On Wed, 3 Jun 2009, Tim Bird wrote:
>
> Is this new routine only for discarding uncommitted events,
> or can it be used on committed events?
>
> I assume the former, since I see nothing about adjusting the
> commit position.

Only uncommitted events.

>
> In the ring_buffer API I see that there's a function for
> discarding events (committed ones), but not for free-ing them.
> In function duration filtering, it is desirable to free the
> last committed event, which for a function exit of short
> duration will be it's entry event 99% of the time.

In filtering we deside before commiting if we want to discard or not.
(Note, this is only in tip right now.) Once we commit it, there is no way
to safely remove it from the ring buffer. Additions of items are not under
a lock (only the moving from page to page is).

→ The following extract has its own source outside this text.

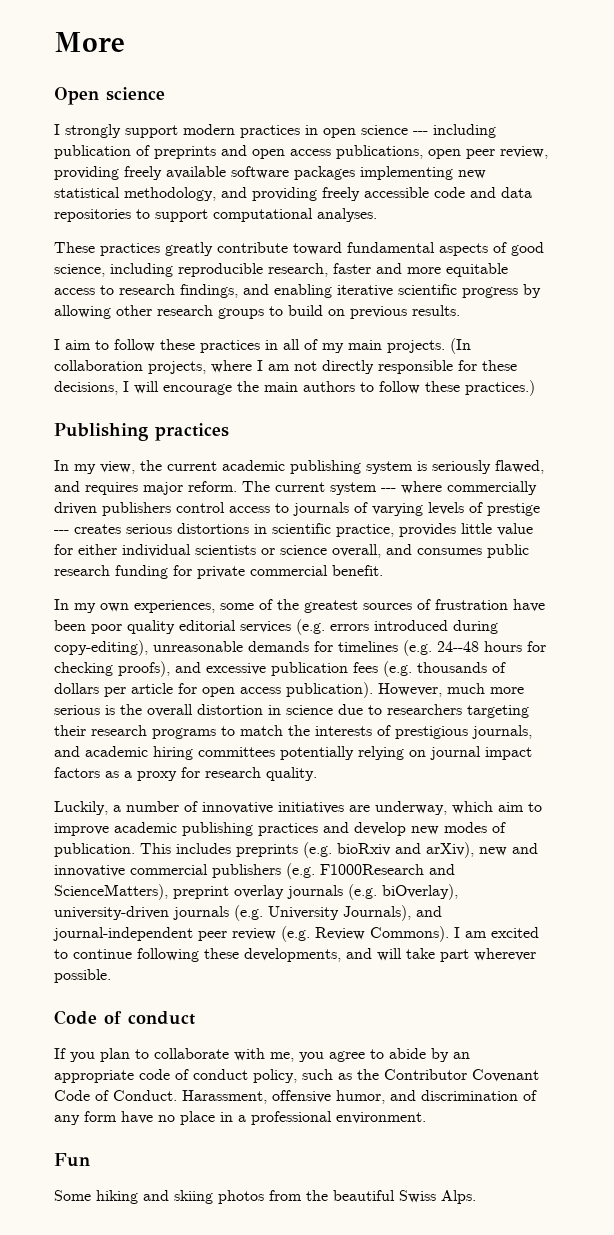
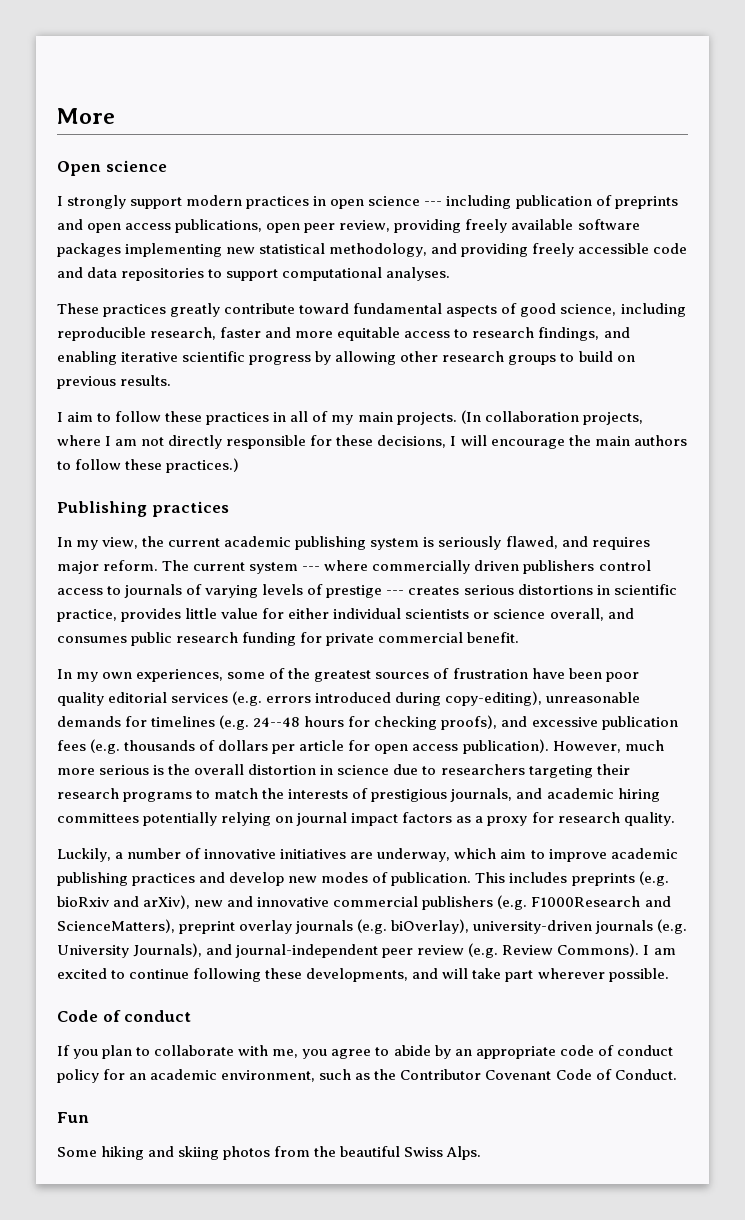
[253,1069,297,1083] policy, -> [57,1069,316,1083] policy for an academic environment,
[182,1090,537,1104] [54,1111,426,1125] Harassment, offensive humor, and discrimination of any form have no place in a professional environment. -> (677, 1074) none

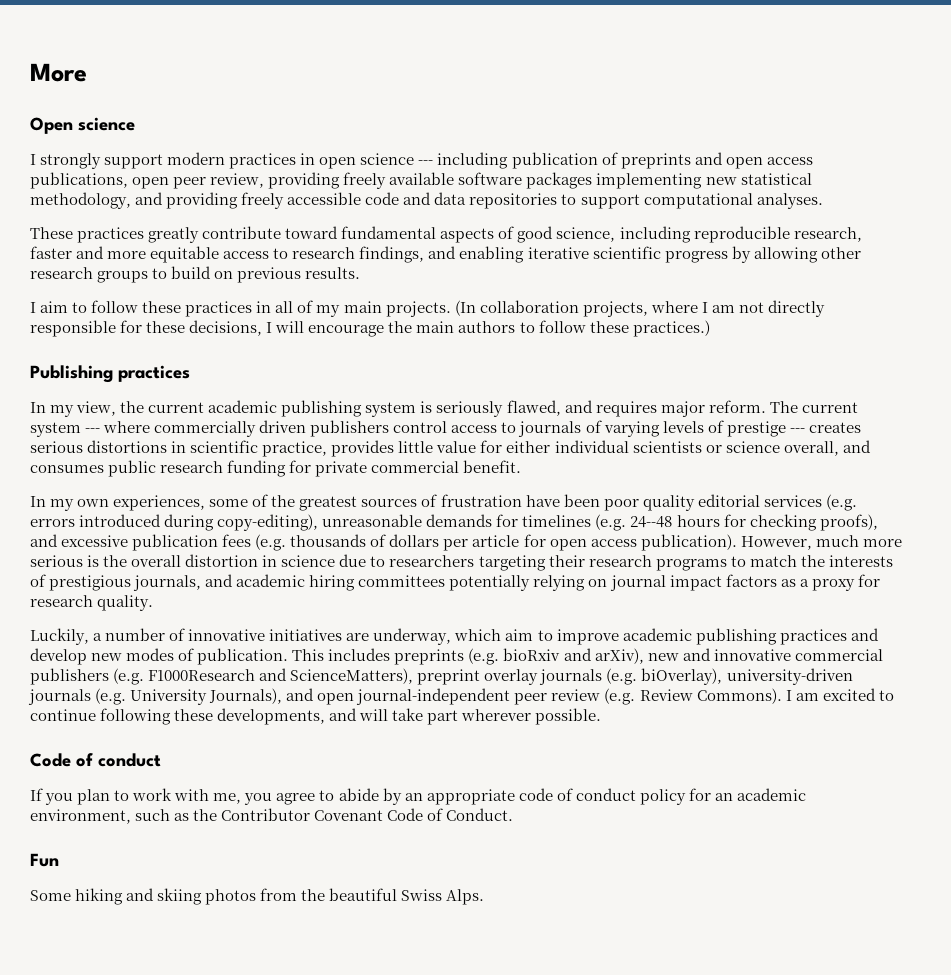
(233, 949) none -> [317,693,355,705] open
[154,1045,235,1056] collaborate -> [132,788,173,801] work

For the event tracer we check if we want to disard it or not before we
commit.

>
> P.S. I'm very sorry about the missing '>' on the Signed-off-by line.
> I ran checkpatch and got a passing score, but missed this.

No prob, you only made me spam LKML (and others) with about 10 gargage
emails ;-)

-- Steve

2009-06-03 19:37:57

by Tim Bird

[permalink] [raw]
Subject: Re: [PATCH 2/3] ring-buffer: try to discard unneeded timestamps

Steven Rostedt wrote:
> On Wed, 3 Jun 2009, Tim Bird wrote:
>> Is this new routine only for discarding uncommitted events,
>> or can it be used on committed events?
>>
>> I assume the former, since I see nothing about adjusting the
>> commit position.
>
> Only uncommitted events.
OK.

>> In the ring_buffer API I see that there's a function for
>> discarding events (committed ones), but not for free-ing them.
>> In function duration filtering, it is desirable to free the
>> last committed event, which for a function exit of short
>> duration will be it's entry event 99% of the time.
>
> In filtering we deside before commiting if we want to discard or not.
> (Note, this is only in tip right now.) Once we commit it, there is no way
> to safely remove it from the ring buffer. Additions of items are not under
> a lock (only the moving from page to page is).
>
> For the event tracer we check if we want to disard it or not before we
> commit.

Yeah - that's what I thought. I have duration filtering working
(well, the user interface is not done yet), but with the above
limitations, I can only free the exit from the trace, and mark
the entry event as discarded. It would save a whole lot more
space to free the entry event as well.

I'm experimenting with free-ing only the last committed event,
when no other write has occurred in the buffer. But I'm still
not sure I can make it safe. Under normal conditions this
would be sufficient to catch 99% of the cases. I did this
in KFT, but under locks, and I know you want to be lockless with
ftrace.

Are writes the only issue, or is it a problem with readers?
I was thinking of experimenting with allowing it when no readers
were active (or were on a different page).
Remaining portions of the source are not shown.